L’imaginaire de la Feria de Abril va au-delà du rebujito, des sevillanas et de l’ambiance festive à la lumière du nouveau jeu vidéo qui place la grande semaine de Séville dans un futur dystopique. Le développeur et producteur sévillan MISEN a frappé un grand coup avec Feria 3000, un jeu vidéo qui fait du Real le décor d’une histoire de survie.
Si, en son temps, le controversé Matanza Cofrade a marqué toute une génération, cette nouvelle proposition promet d’hériter de cet esprit rebelle sous une esthétique cyberpunk andalouse unique.
Une héroïne flamenco contre l’intelligence artificielle
Dans Feria 3000, les joueurs incarnent une héroïne flamenco. Leur mission est claire : défendre le parc des expositions contre des envahisseurs robotiques contrôlés par l’IA.
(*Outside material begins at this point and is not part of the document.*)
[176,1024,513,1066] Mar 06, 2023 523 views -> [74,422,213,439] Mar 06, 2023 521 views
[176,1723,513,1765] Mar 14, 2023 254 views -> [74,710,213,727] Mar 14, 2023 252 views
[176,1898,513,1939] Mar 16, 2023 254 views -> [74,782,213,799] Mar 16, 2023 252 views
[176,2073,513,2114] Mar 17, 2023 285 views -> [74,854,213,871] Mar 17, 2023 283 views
Le jeu est structuré en vagues de combats qui se déroulent parmi les éléments propres à la foire. Sous les lumières des lanternes et les rythmes flamencos, l’action est frénétique. Entre deux vagues de robots, les joueurs ont la possibilité de gérer des pesetas virtuelles pour disposer de tourelles défensives dans les stands et de barils explosifs.
En ce qui concerne la durée des parties, elles durent entre 20 et 40 minutes, ce qui est parfait pour le jeu compétitif et la rejouabilité.

Bande originale avec l’ADN de Narco et Califato 3/4
L’un des points forts qui fera que ce jeu apparaîtra sur le radar de beaucoup est sa bande sonore. Ce n’est pas de la musique d’archive, c’est de l’identité andalouse pure.
La bande originale est un mélange de guitares flamencas, de breakbeat, d’électro et de rumba. Elle compte aussi la participation d’artistes comme Salvar Doñana (projet de Curro Morales, leader de Narco et ex-Califato 3/4) et la voix flamenco de Rosana Pappalardo. Le résultat, c’est une « caña andaluza » qui va super bien avec l’esthétique des néons et des armes futuristes.
Pourquoi Feria 3000 est-il tendance ?
Feria 3000 répond à la tendance qui se dessine depuis quelques années dans le sud entre le traditionnel— l’architecture des casetas ou le costume porté par la protagoniste — et des éléments technologiques et futuristes , avec une esthétique à la fois urbaine et disruptive.
Cela se voit aussi dans la production sonore du projet, qui garde l’authenticité des rythmes flamencos avec la musique électronique à laquelle se consacre aussi le tout nouveau talent andalou.
La preuve en est, bien sûr, Califato 3/4, mais aussi la sensibilité contemporaine de Rosario la Tremendita. Du psychédélisme de Derby Motoreta’s Burrito Kachimba au son de La Plazuela, qui parvient à réunir le rock, le funk et bien d’autres styles, démontrant que l’Andalousie est un tout polyédrique, irrévérencieux et sans barrières.